Ce phénomène, souvent qualifié de fuite des cerveaux, prive le pays des leviers nécessaires à son innovation, son attractivité économique et sa compétitivité. Les compétences formées au prix de sacrifices familiaux profitent ainsi à d’autres économies, tandis que le Togo peine à renouveler ses élites professionnelles. Dans ce contexte, comment espérer moderniser le pays ou attirer des investisseurs étrangers ?

Une réforme constitutionnelle perçue comme une trahison

La jeunesse togolaise voit dans la réforme constitutionnelle de 2024 une preuve supplémentaire de l’incapacité du système à évoluer. En transformant le pays en régime parlementaire, cette modification a été interprétée comme une manœuvre visant à pérenniser l’influence de Faure Gnassingbé, désormais Président du Conseil des ministres. Pour de nombreux jeunes, cette décision a sonné le glas de tout espoir d’alternance démocratique et de renouvellement générationnel au sommet de l’État.

Cette stagnation politique alimente un profond scepticisme quant à la capacité du régime à mettre en œuvre des réformes économiques et sociales véritablement inclusives.
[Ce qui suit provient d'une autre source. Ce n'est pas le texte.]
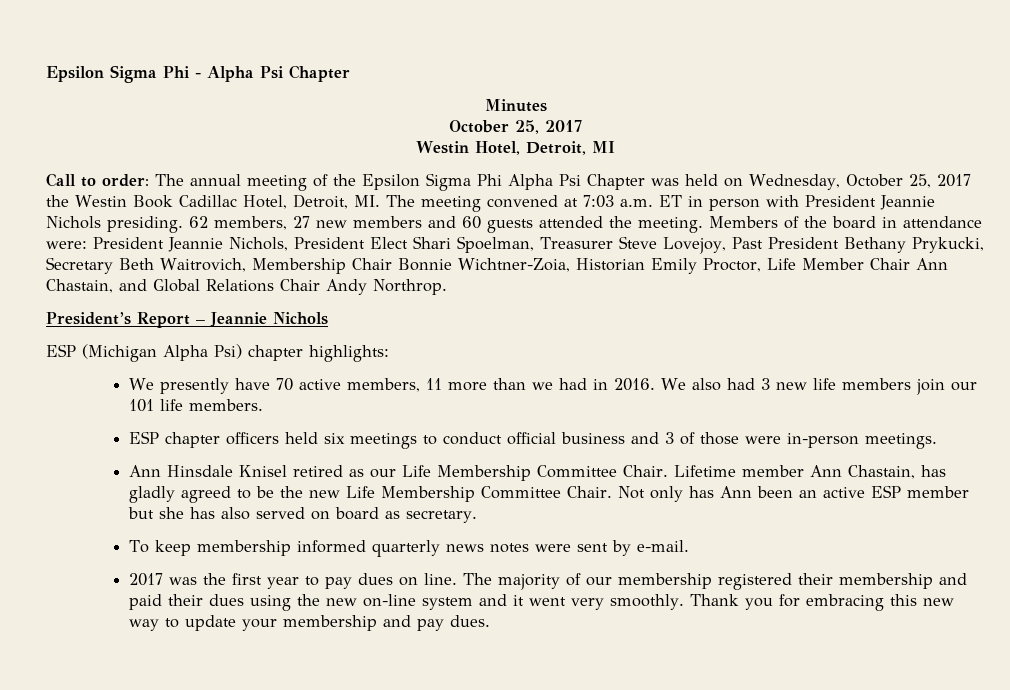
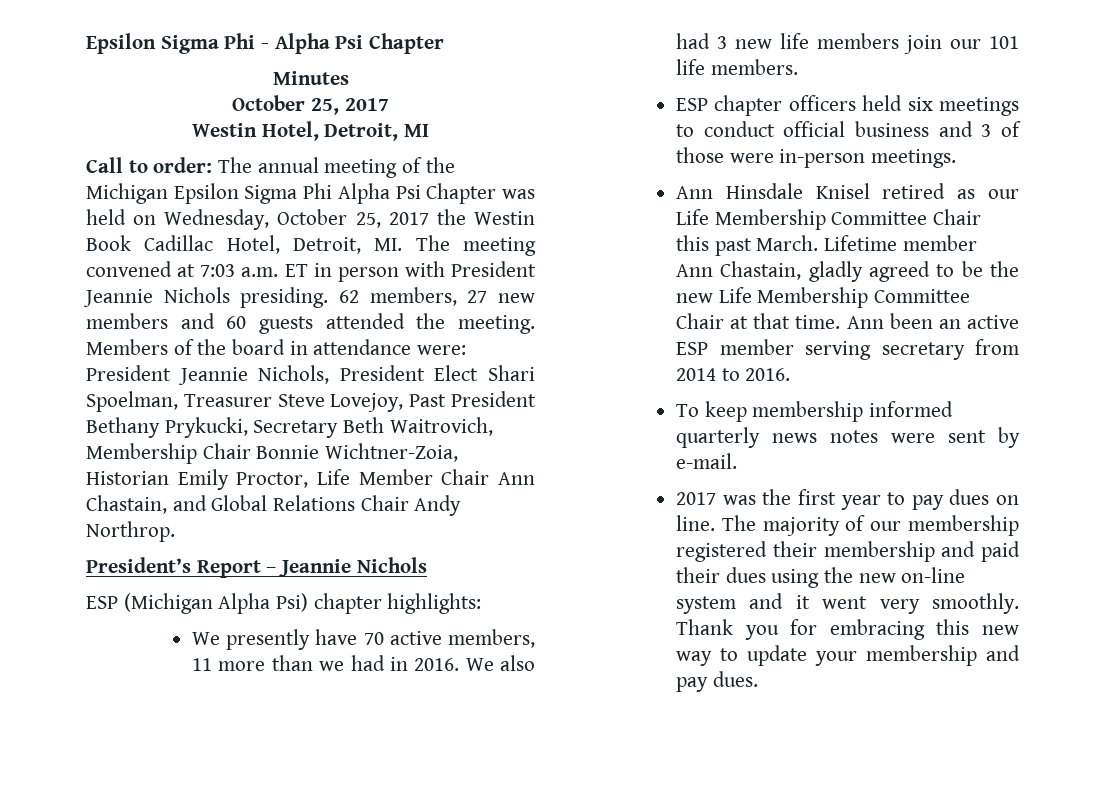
- Call to order: The annual meeting of the Epsilon Sigma Phi Alpha Psi Chapter was held on Wednesday, October 25, 2017 the Westin Book Cadillac Hotel, Detroit, MI. The meeting convened at 7:03 a.m. ET in person with President Jeannie Nichols presiding.
+ Call to order: The annual meeting of the Michigan Epsilon Sigma Phi Alpha Psi Chapter was held on Wednesday, October 25, 2017 the Westin Book Cadillac Hotel, Detroit, MI. The meeting convened at 7:03 a.m. ET in person with President Jeannie Nichols presiding.
- Ann Hinsdale Knisel retired as our Life Membership Committee Chair.
+ Ann Hinsdale Knisel retired as our Life Membership Committee Chair this past March.
- Lifetime member Ann Chastain, has gladly agreed to be the new Life Membership Committee Chair. Not only has Ann been an active ESP member but she has also served on board as secretary.
+ Lifetime member Ann Chastain, gladly agreed to be the new Life Membership Committee Chair at that time. Ann been an active ESP member serving secretary from 2014 to 2016.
Sans justice indépendante, sans compétition politique réelle et sans État de droit renforcé, les promesses de développement risquent de rester lettre morte. Pour une partie de la jeunesse, la solution ne réside plus dans l’engagement citoyen, mais dans l’exil.

Un pays peut-il prospérer sans sa jeunesse ?

Vingt ans de gouvernance sous Faure Gnassingbé ont laissé un bilan contrasté. Si certaines infrastructures ont pu être développées, la majorité de la population reste confrontée à la précarité, tandis qu’une minorité profite des richesses créées. Les défis du chômage, de la gouvernance et de la transparence n’ont pas trouvé de réponses concrètes, poussant toujours plus de jeunes à chercher fortune ailleurs.

L’histoire a montré que les nations ne peuvent prospérer durablement lorsque leurs forces vives aspirent à quitter le pays. Les économies les plus dynamiques sont celles qui parviennent à retenir leurs talents, à encourager l’innovation et à garantir l’égalité des chances. Pour le Togo, la question n’est plus seulement économique : elle est existentielle. Sans une jeunesse motivée et confiante dans son avenir, le pays risque de perdre progressivement ceux qui devraient en être le moteur principal.